## Work task:
The line holding "padding:0 18px; border-bottom:4px" is the last one to output; start at the first line of the data, keep every line in between exactly, and leave out pictures.

## Extracted material:
*****
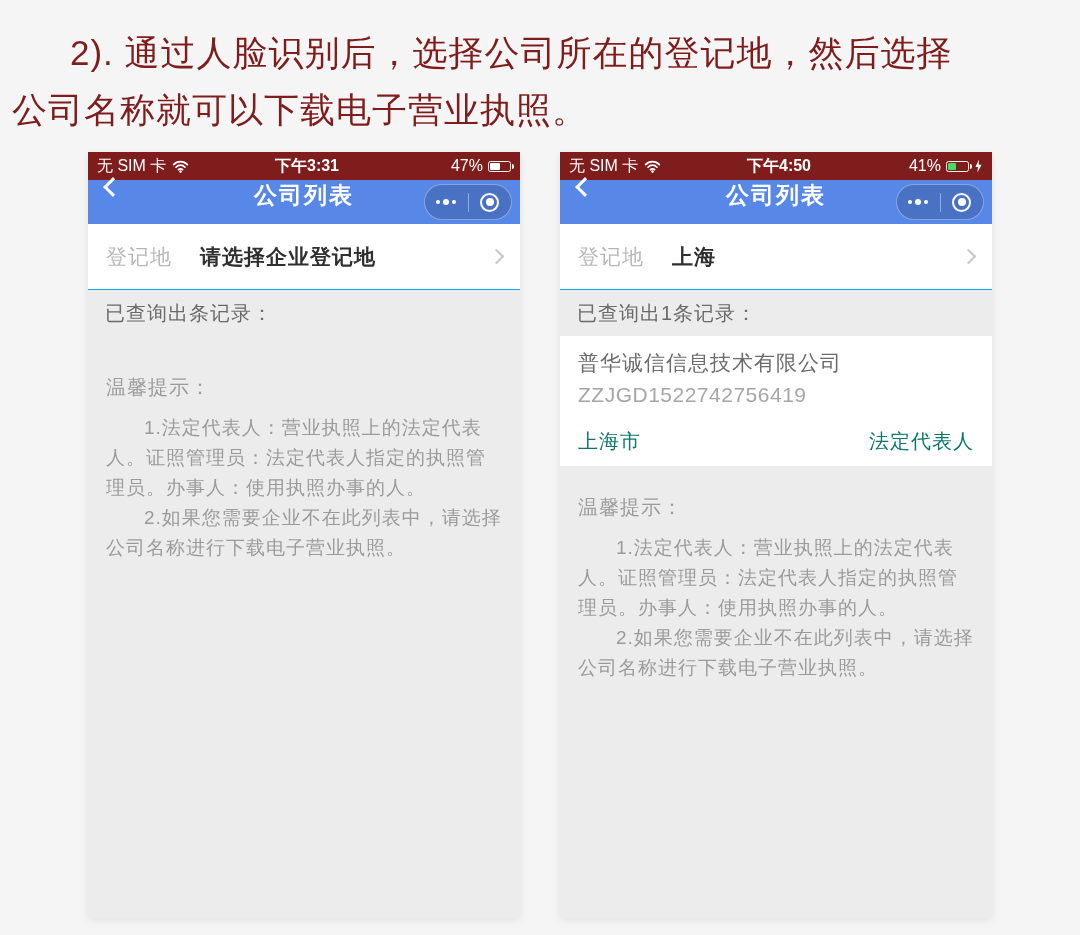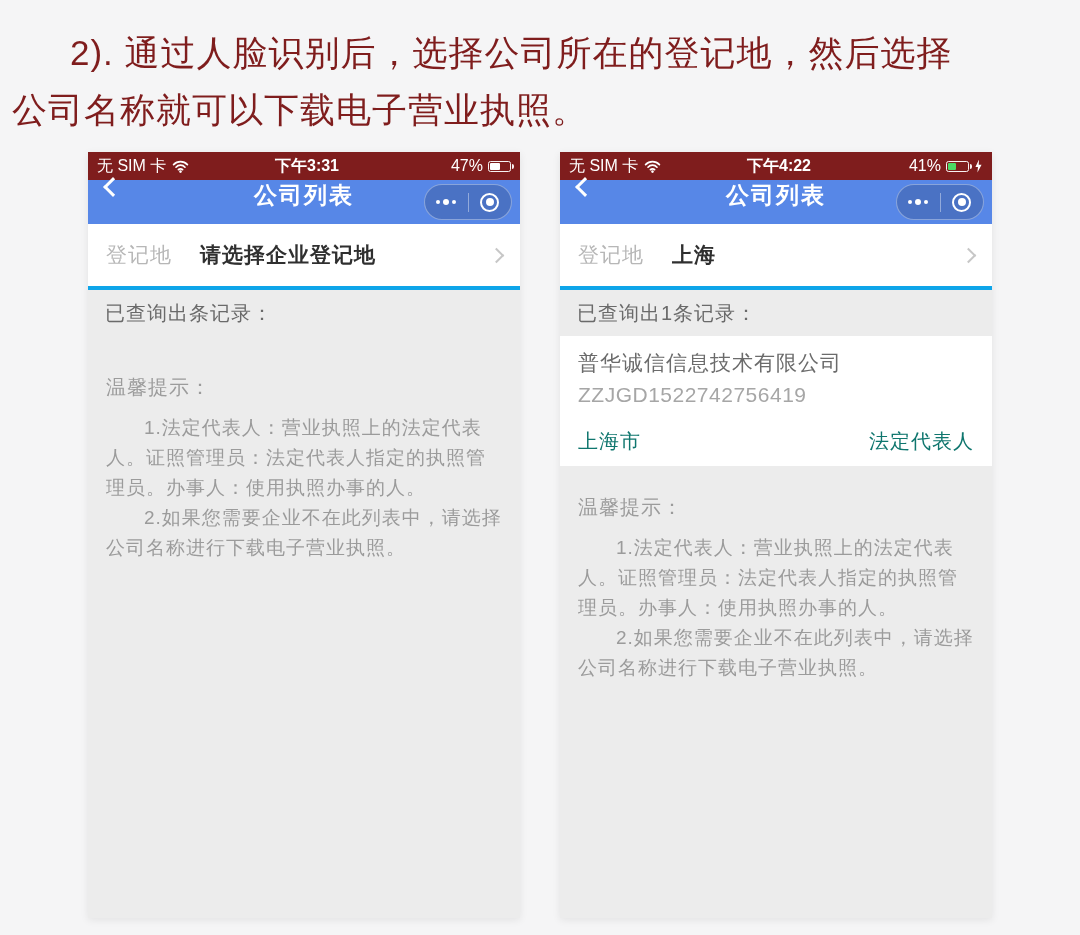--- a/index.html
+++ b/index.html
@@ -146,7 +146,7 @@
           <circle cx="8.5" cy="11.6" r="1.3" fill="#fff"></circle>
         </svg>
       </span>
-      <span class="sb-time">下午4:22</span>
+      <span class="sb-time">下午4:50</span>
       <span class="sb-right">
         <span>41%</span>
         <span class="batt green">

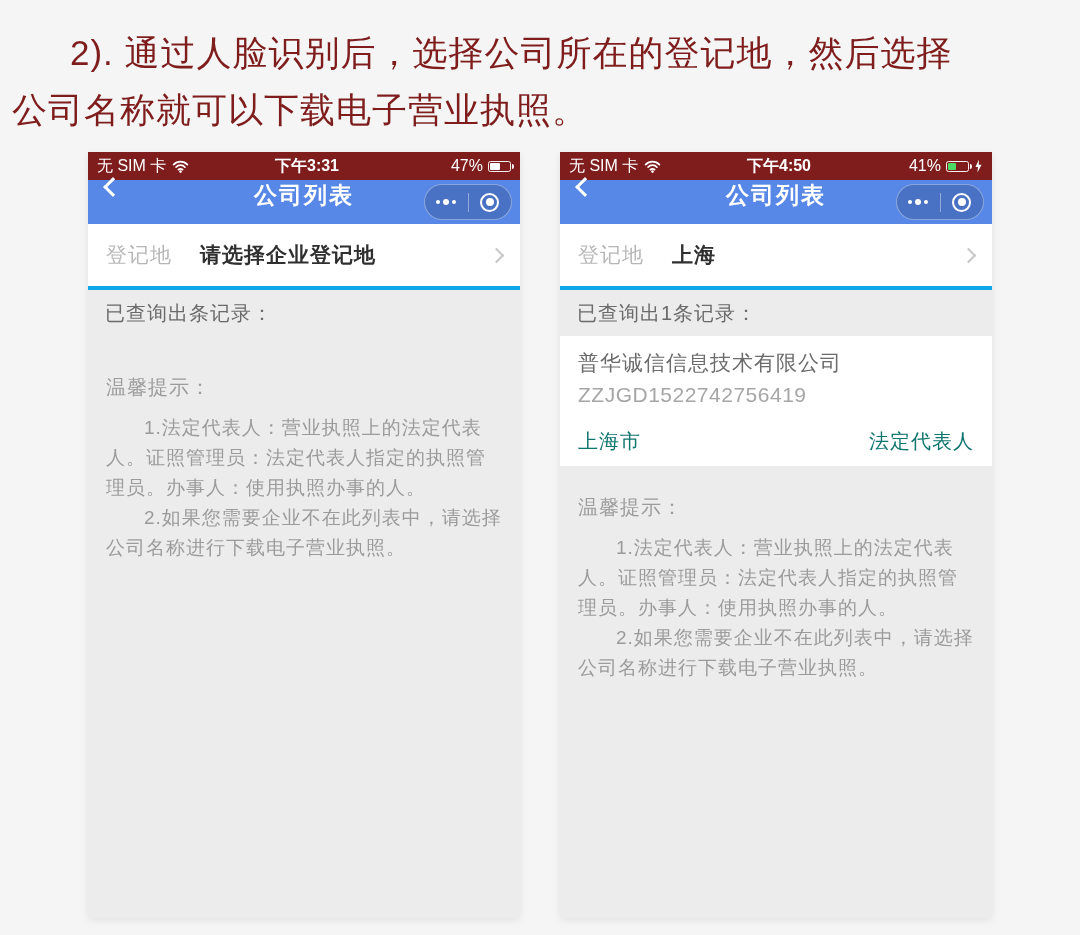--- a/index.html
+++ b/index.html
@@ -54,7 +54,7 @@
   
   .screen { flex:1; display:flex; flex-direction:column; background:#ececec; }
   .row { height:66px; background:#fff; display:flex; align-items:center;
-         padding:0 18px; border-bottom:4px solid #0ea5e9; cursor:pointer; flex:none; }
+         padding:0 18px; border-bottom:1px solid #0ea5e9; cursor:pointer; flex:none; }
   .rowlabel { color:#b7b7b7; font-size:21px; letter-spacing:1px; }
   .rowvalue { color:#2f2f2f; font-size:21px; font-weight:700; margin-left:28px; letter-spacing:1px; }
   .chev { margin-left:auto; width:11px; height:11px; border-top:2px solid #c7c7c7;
*****
## Output for this task:
--- a/index.html
+++ b/index.html
@@ -146,7 +146,7 @@
           <circle cx="8.5" cy="11.6" r="1.3" fill="#fff"></circle>
         </svg>
       </span>
-      <span class="sb-time">下午4:22</span>
+      <span class="sb-time">下午4:50</span>
       <span class="sb-right">
         <span>41%</span>
         <span class="batt green">

--- a/index.html
+++ b/index.html
@@ -54,7 +54,7 @@
   
   .screen { flex:1; display:flex; flex-direction:column; background:#ececec; }
   .row { height:66px; background:#fff; display:flex; align-items:center;
-         padding:0 18px; border-bottom:4px solid #0ea5e9; cursor:pointer; flex:none; }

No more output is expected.